## What the exercise asks
Retype each line below precisely and omit all images.
*** Records supplied
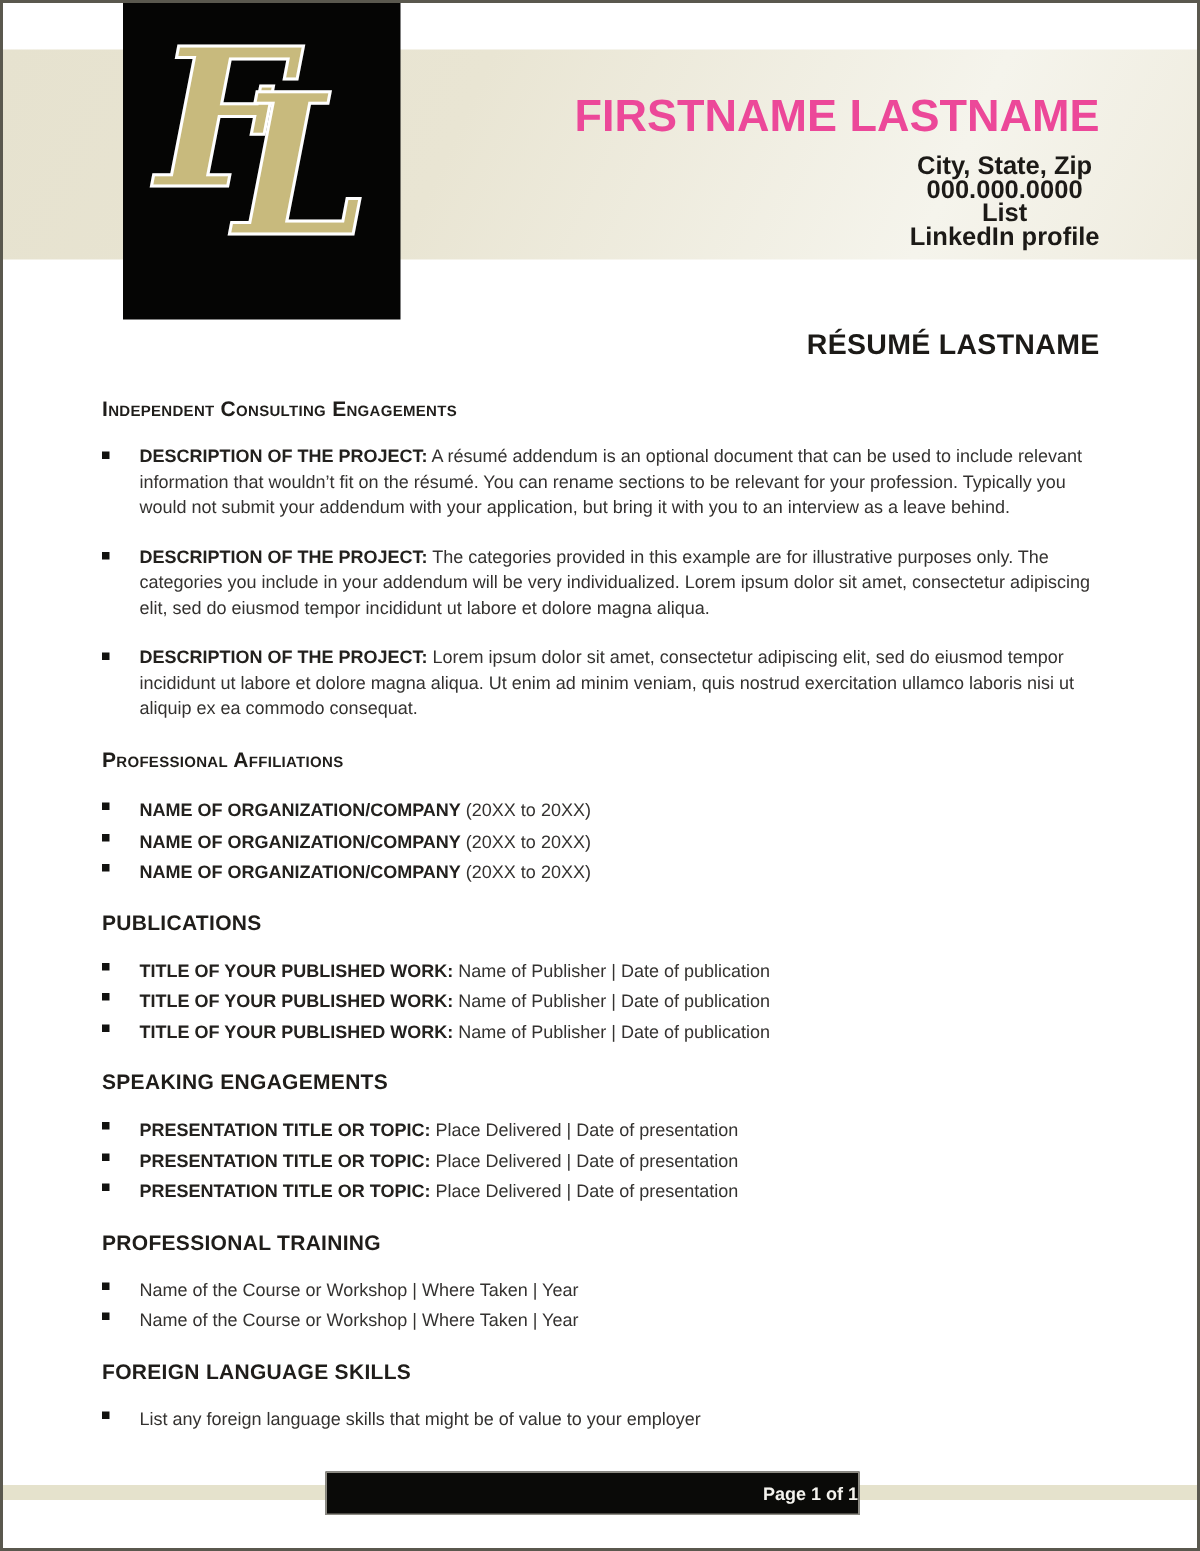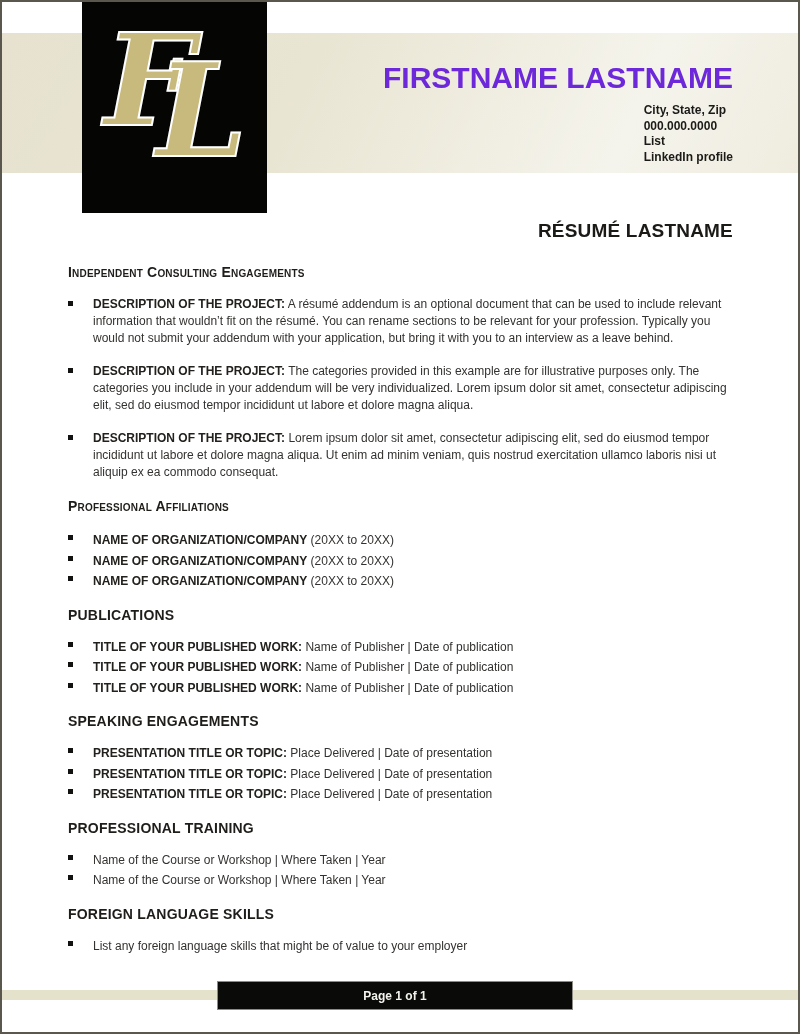--- a/index.html
+++ b/index.html
@@ -28,26 +28,26 @@
     -webkit-text-stroke:2px #ffffff;
     text-shadow:0 0 1px #ffffff;
     line-height:1;
   }
   .mono-f { left:22px; top:14px; font-size:128px; }
   .mono-l { left:74px; top:44px; font-size:130px; }
 
   
   .name {
     position:absolute; top:60px; right:65px; z-index:3;
-    font-size:30px; font-weight:bold; color:#6d28d9; letter-spacing:0;
+    font-size:30px; font-weight:bold; color:#ec4899; letter-spacing:0;
     line-height:32px; text-align:right; white-space:nowrap;
   }
   .contact {
     position:absolute; top:101px; right:65px; z-index:3;
-    text-align:left; font-size:12px; font-weight:bold; color:#1c1a17;
+    text-align:center; font-size:17px; font-weight:bold; color:#1c1a17;
     line-height:15.5px;
   }
 
   .doc-title {
     position:absolute; top:218px; right:65px;
     font-size:19px; font-weight:bold; color:#1c1a17; letter-spacing:.2px;
     white-space:nowrap;
   }
 
   
@@ -80,21 +80,21 @@
   .lead { font-weight:bold; color:#23211e;text-align:right; }
 
   
   .footer-band {
     position:absolute; left:0; right:0; top:988px; height:10px;
     background:#e5e2cc;
   }
   .footer-box {
     position:absolute; left:215px; top:979px; width:356px; height:29px;
     background:#0a0a08; border:1px solid #8d8b83; z-index:2;
-    display:flex; align-items:center; justify-content:center;
+    display:flex; align-items:center; justify-content:flex-end;
   }
   .footer-box span { color:#f4f3ee; font-size:12px; font-weight:bold; }
 </style>
 </head>
 <body>
 
 <div class="page">
 
   <div class="banner"></div>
******
## Exercise output
--- a/index.html
+++ b/index.html
@@ -28,26 +28,26 @@
     -webkit-text-stroke:2px #ffffff;
     text-shadow:0 0 1px #ffffff;
     line-height:1;
   }
   .mono-f { left:22px; top:14px; font-size:128px; }
   .mono-l { left:74px; top:44px; font-size:130px; }
 
   
   .name {
     position:absolute; top:60px; right:65px; z-index:3;
-    font-size:30px; font-weight:bold; color:#6d28d9; letter-spacing:0;
+    font-size:30px; font-weight:bold; color:#ec4899; letter-spacing:0;
     line-height:32px; text-align:right; white-space:nowrap;
   }
   .contact {
     position:absolute; top:101px; right:65px; z-index:3;
-    text-align:left; font-size:12px; font-weight:bold; color:#1c1a17;
+    text-align:center; font-size:17px; font-weight:bold; color:#1c1a17;
     line-height:15.5px;
   }
 
   .doc-title {
     position:absolute; top:218px; right:65px;
     font-size:19px; font-weight:bold; color:#1c1a17; letter-spacing:.2px;
     white-space:nowrap;
   }
 
   
@@ -80,21 +80,21 @@
   .lead { font-weight:bold; color:#23211e;text-align:right; }
 
   
   .footer-band {
     position:absolute; left:0; right:0; top:988px; height:10px;
     background:#e5e2cc;
   }
   .footer-box {
     position:absolute; left:215px; top:979px; width:356px; height:29px;
     background:#0a0a08; border:1px solid #8d8b83; z-index:2;
-    display:flex; align-items:center; justify-content:center;
+    display:flex; align-items:center; justify-content:flex-end;
   }
   .footer-box span { color:#f4f3ee; font-size:12px; font-weight:bold; }
 </style>
 </head>
 <body>
 
 <div class="page">
 
   <div class="banner"></div>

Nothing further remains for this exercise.